Al Shei felt her blood go cold. Schyler’s face fell into deep lines of concern. “I take it that wasn’t the answer you wanted?”
“No,” she said, striving to put some volume in her voice, which now did not want to function at all. “No, it wasn’t. I’ll tell you more later, Tom.” She took a deep breath. “I’m going to send you up a packet for Asil. I want you to bundle it up with one of Tully’s hush programs and send it to him, all right?” They never talked about the fact that Schyler knew where most of Tully’s special lock-picking and data scrambling programs were kept. Never until now.
Schyler nodded. “Out.” Al Shei closed that line too. She pressed the tip of her pen against the memory board and tried to think.
“Beloved,” she wrote, “Amory Dane, our bio-data contract, has been implicated in Tully’s exploits.” In as few words as she could manage, she gave him Uysal’s assessment of exactly what the “virus” was, as well as Resit and Lipinski’s suspicions of what might have come along with it. “I’m told his movements are conflicted. Check out the records from Port Oberon and see what you can sort out. If you say this has to go straight to the authorities, we’ll do it.”
She wrote in the Pasadena berth in The Gate for the destination and sent the packet up. She hadn’t told Schyler to erase the end of their little conversation from the public record, but she was confident he would take care of that on his own. The dirty feeling on her skin began to worm its way down inside her. She tried to push it away, and was only partially successful.
She sealed her account again and transferred records of the transaction back to the Pasadena, praying that the lines would hold up. Then, she left the alcove and the hostel.
New Medina was not a city that lit itself up by night. The sun was firmly down and all those who did not have important business were supposed to be at home. There were voices and laughter, and the continual melange of noise that came from cars, drones, and animals all compressed into the tiny space the winding streets offered, but only just enough light to guide herself by. The wind still smelled like dust and the city, but it was chilly now.

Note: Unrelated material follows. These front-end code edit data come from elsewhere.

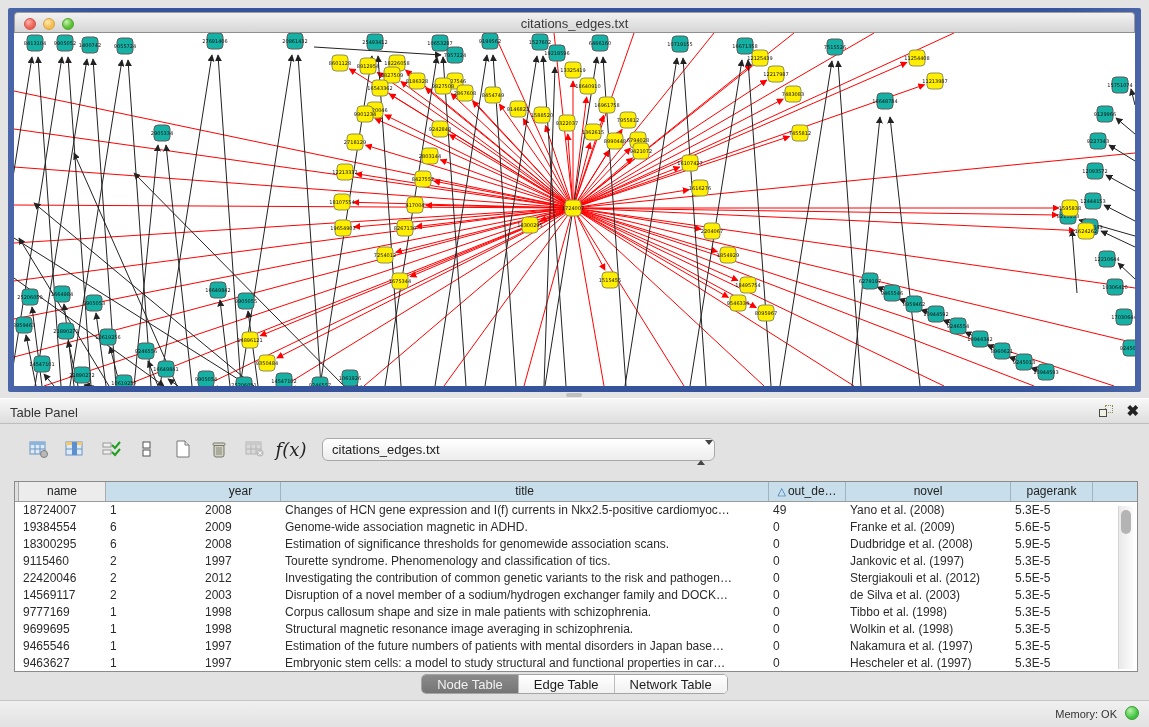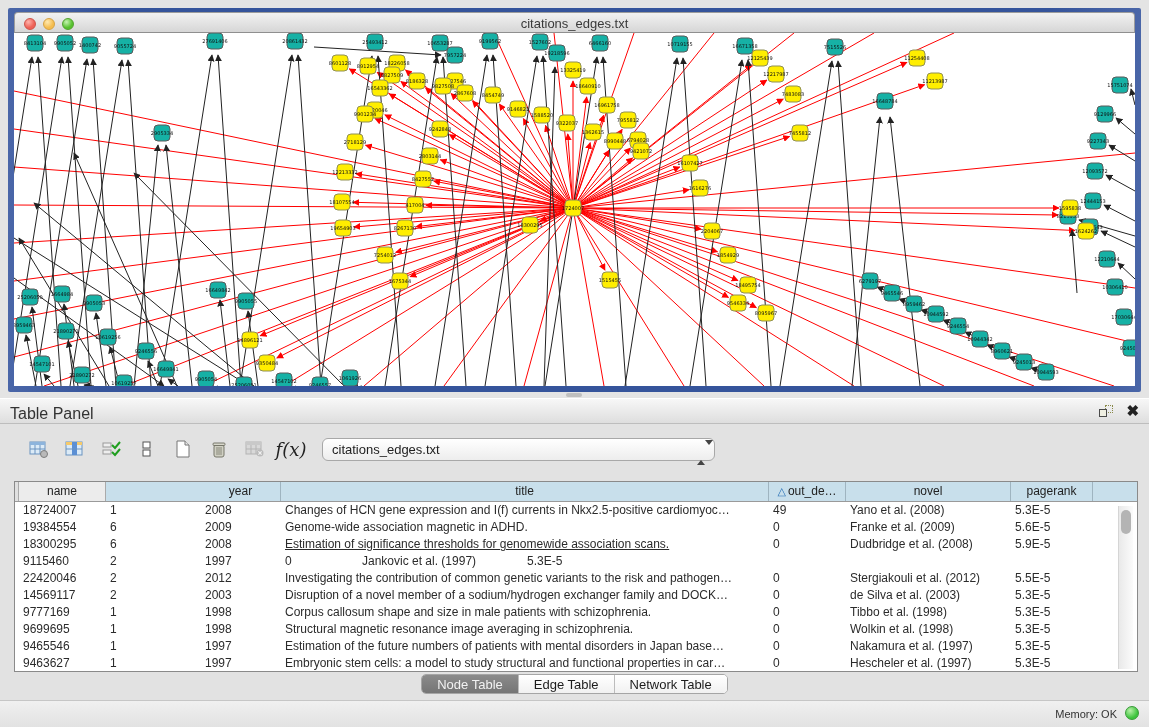--- a/index.html
+++ b/index.html
@@ -25,7 +25,7 @@
   
   .panel-header { position:absolute; left:0; top:398px; width:1149px; height:26px;
     background:linear-gradient(#f7f7f7,#dedede); border-top:1px solid #fff; border-bottom:1px solid #bdbdbd; }
-  .panel-title { position:absolute; left:10px; top:6px; font-size:16px; color:#333; }
+  .panel-title { position:absolute; left:10px; top:6px; font-size:13px; color:#333; }
   .ph-float { position:absolute; right:36px; top:6px; width:14px; height:13px; cursor:default; }
   .ph-float .sq1 { position:absolute; left:0; top:4px; width:8px; height:8px; border:1.5px solid #4a4a4a; background:#efefe2; }
   .ph-float .sq2 { position:absolute; right:0; top:0; width:8px; height:8px; border:1.5px dotted #8a8a4a; }

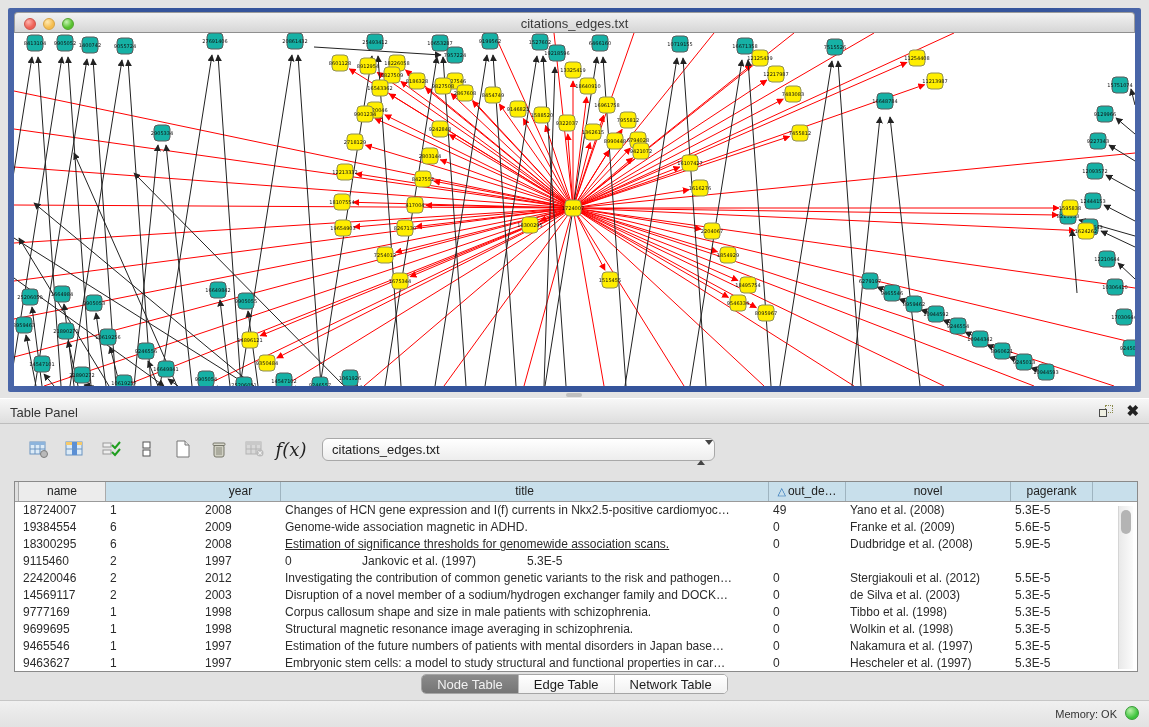--- a/index.html
+++ b/index.html
@@ -592,7 +592,7 @@
           <div class="td" style="width: 87px;">18300295</div>
           <div class="td" style="width: 95px;">6</div>
           <div class="td" style="width: 80px;">2008</div>
-          <div class="td" style="width: 488px; text-decoration: underline;">Estimation of significance thresholds for genomewide association scans.</div>
+          <div class="td" style="width: 488px;">Estimation of significance thresholds for genomewide association scans.</div>
           <div class="td" style="width: 77px;">0</div>
           <div class="td" style="width: 165px;">Dudbridge et al. (2008)</div>
           <div class="td" style="width: 82px;">5.9E-5</div>

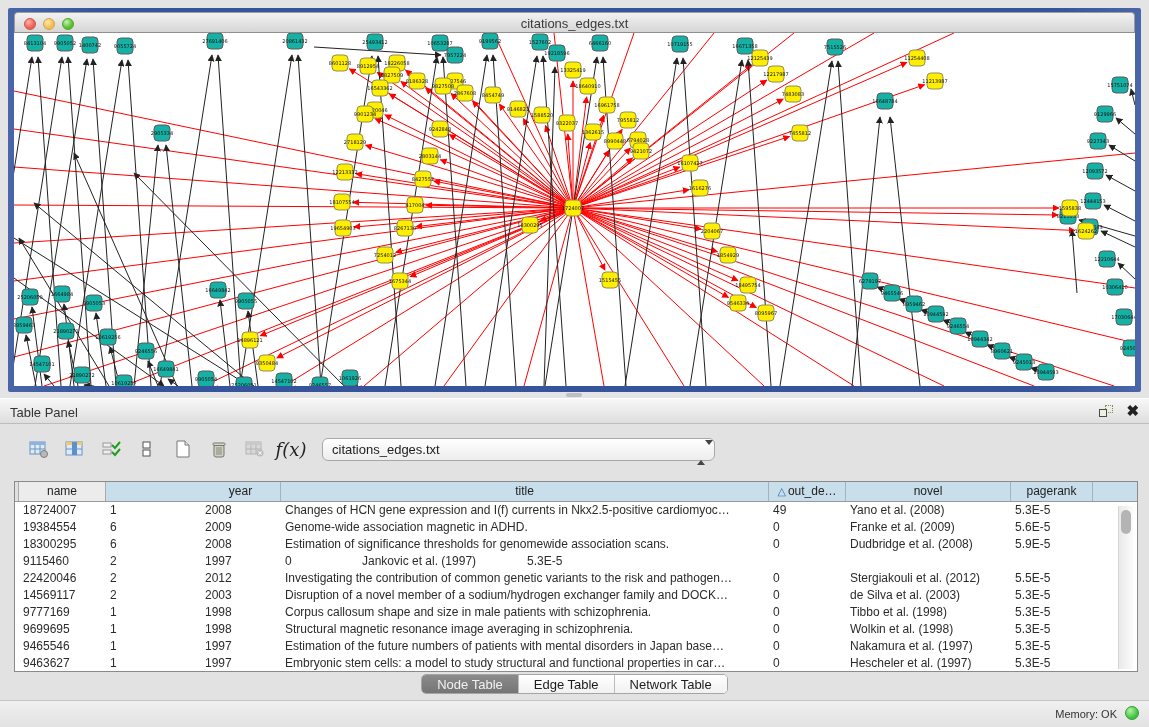--- a/index.html
+++ b/index.html
@@ -602,6 +602,7 @@
           <div class="td" style="width: 87px;">9115460</div>
           <div class="td" style="width: 95px;">2</div>
           <div class="td" style="width: 80px;">1997</div>
+          <div class="td" style="width: 488px;">Tourette syndrome. Phenomenology and classification of tics.</div>
           <div class="td" style="width: 77px;">0</div>
           <div class="td" style="width: 165px;">Jankovic et al. (1997)</div>
           <div class="td" style="width: 82px;">5.3E-5</div>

Al Shei wished she’d taken the time to put on her biljab cloak.
The stars shone down clear white from the sky, muted only by the quarter moon that turned the domes and spires silver. It was beautiful. A sight she would not see at home. Al Shei had time to wish she could stand still and look at it. Instead, she whistled down the tram and swung herself aboard. This was another fully automated module. A city map up front listed streets and addresses in three different alphabets. Al Shei lit up Lipinski’s hotel and took a seat between a merchant robed in green with his shop box on his lap, and a woman cloaked and veiled in solid black.

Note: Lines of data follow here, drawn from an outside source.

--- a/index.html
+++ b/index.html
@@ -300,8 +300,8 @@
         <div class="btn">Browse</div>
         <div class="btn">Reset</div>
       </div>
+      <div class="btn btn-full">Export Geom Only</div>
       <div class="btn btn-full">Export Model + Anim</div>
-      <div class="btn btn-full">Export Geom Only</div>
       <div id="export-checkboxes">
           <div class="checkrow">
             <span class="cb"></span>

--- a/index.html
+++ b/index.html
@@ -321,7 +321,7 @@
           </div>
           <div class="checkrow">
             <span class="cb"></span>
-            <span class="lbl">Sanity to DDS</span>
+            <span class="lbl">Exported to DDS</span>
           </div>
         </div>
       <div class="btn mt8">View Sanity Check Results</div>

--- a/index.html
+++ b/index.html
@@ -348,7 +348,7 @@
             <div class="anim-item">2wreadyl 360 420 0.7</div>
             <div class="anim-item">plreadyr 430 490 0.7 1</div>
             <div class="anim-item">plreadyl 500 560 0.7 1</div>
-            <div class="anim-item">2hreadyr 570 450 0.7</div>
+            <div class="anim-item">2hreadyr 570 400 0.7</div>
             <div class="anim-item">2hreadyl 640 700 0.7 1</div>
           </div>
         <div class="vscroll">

The tram crawled through the streets. Al Shei found herself eyeing the road in its headlights nervously. The thing was practically an AI itself. It had to be to avoid completely unpredictable obstacles, like animals, cars and pedestrians. But how much of its operation depended on in-put from the central communications facility? It had to know about blockage, or route changes, or repair requirements from somewhere. If the central net went down, would it collapse in the middle of the street? Or would it just go out of control and run into one of those unpredictable obstacles?